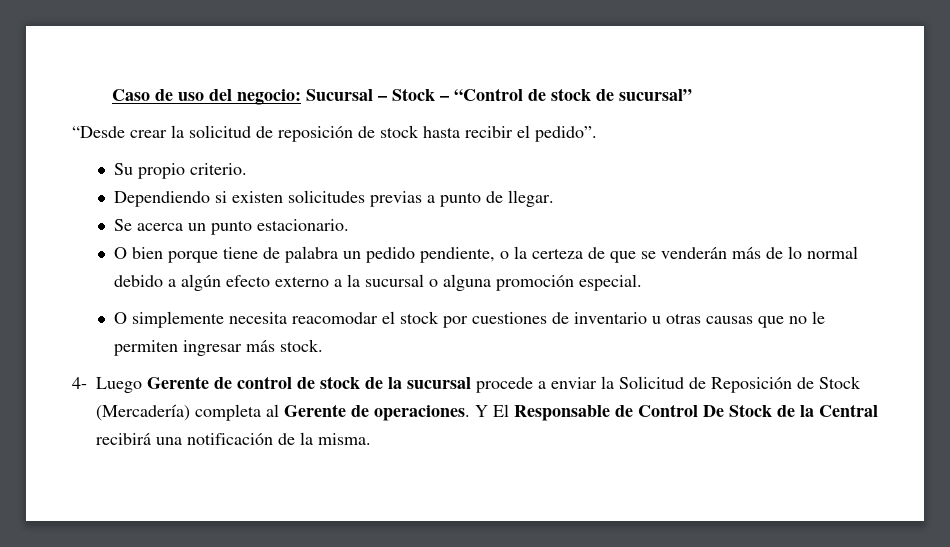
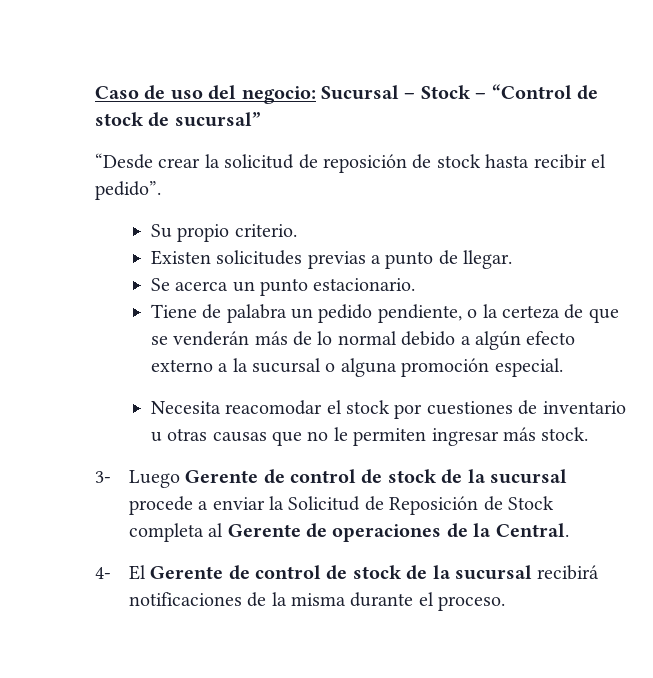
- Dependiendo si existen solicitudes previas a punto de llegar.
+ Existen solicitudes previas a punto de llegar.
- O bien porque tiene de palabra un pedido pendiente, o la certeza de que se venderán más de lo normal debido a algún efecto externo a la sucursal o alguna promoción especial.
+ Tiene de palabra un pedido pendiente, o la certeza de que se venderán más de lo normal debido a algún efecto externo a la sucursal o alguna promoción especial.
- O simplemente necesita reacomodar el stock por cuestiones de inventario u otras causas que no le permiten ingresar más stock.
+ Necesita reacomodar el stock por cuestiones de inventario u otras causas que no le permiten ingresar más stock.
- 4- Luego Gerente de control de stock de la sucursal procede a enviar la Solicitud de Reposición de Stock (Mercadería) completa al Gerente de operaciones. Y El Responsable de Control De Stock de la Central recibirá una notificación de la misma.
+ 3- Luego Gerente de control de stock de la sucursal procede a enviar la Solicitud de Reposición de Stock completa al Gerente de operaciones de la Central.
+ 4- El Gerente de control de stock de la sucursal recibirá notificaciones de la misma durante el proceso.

◆ Task objective ◆
The lines to return run from the one containing "- 4- Luego Gerente" through the last line of the material above. Please reproduce them exactly.

◆ Output ◆
- 4- Luego Gerente de control de stock de la sucursal procede a enviar la Solicitud de Reposición de Stock (Mercadería) completa al Gerente de operaciones. Y El Responsable de Control De Stock de la Central recibirá una notificación de la misma.
+ 3- Luego Gerente de control de stock de la sucursal procede a enviar la Solicitud de Reposición de Stock completa al Gerente de operaciones de la Central.
+ 4- El Gerente de control de stock de la sucursal recibirá notificaciones de la misma durante el proceso.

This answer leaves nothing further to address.